> **DATA EXTRACT**:
BEGIN

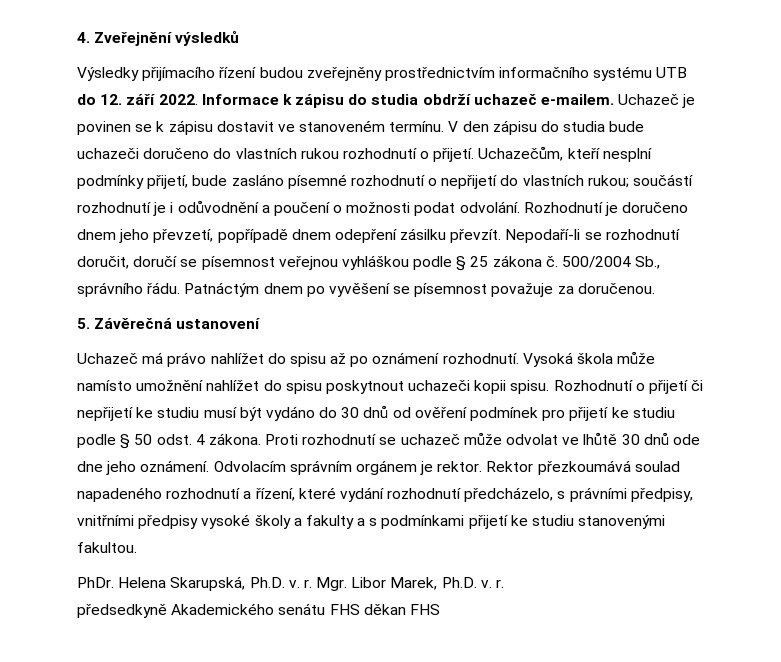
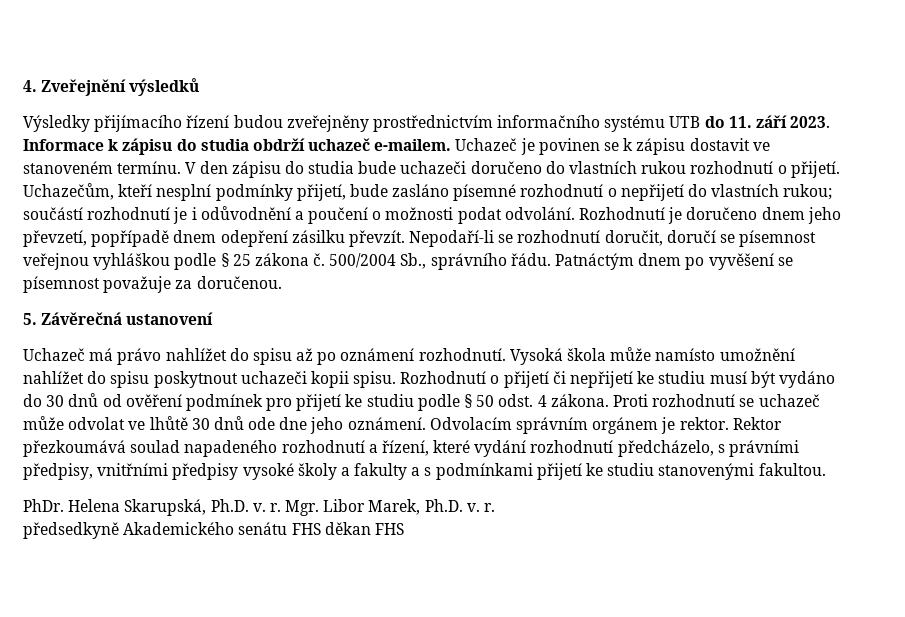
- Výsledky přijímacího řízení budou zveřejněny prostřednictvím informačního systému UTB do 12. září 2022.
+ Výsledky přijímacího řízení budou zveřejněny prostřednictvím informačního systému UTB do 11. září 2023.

END
BEGIN

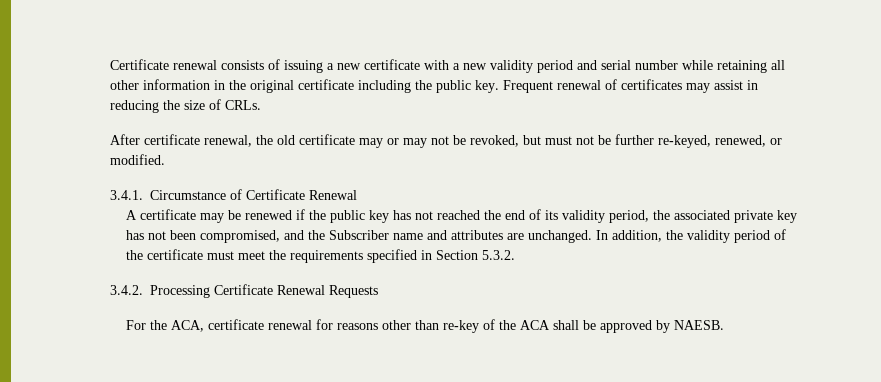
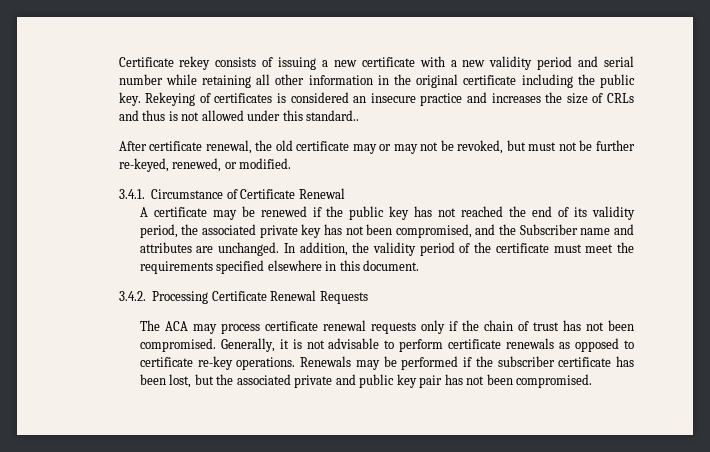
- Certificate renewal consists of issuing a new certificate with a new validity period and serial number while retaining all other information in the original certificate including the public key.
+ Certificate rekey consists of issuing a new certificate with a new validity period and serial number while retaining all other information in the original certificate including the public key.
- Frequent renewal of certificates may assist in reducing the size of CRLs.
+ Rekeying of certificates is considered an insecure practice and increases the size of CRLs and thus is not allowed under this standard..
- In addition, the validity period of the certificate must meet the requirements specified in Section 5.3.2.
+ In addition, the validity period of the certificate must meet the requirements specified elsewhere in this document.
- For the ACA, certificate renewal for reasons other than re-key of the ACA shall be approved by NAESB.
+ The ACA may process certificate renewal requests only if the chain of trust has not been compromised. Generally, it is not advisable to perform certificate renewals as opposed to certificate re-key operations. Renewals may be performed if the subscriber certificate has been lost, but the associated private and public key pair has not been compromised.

END
BEGIN

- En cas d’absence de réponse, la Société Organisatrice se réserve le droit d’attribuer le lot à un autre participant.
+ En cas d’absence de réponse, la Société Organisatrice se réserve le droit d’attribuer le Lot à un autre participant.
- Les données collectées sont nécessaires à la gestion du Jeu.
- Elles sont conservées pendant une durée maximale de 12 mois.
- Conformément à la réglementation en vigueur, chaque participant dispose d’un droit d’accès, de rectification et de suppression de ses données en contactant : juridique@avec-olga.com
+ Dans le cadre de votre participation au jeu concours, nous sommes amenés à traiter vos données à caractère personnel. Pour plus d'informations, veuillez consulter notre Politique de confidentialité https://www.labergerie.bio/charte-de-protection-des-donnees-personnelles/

END

> **PROBLEM DESCRIPTION**: Using the material above, transcribe exactly the lines from the line with "- Certificate renewal" to the line with "Certificate rekey consists"; both count, and nothing else goes in.

> **TASK SOLUTION**:
- Certificate renewal consists of issuing a new certificate with a new validity period and serial number while retaining all other information in the original certificate including the public key.
+ Certificate rekey consists of issuing a new certificate with a new validity period and serial number while retaining all other information in the original certificate including the public key.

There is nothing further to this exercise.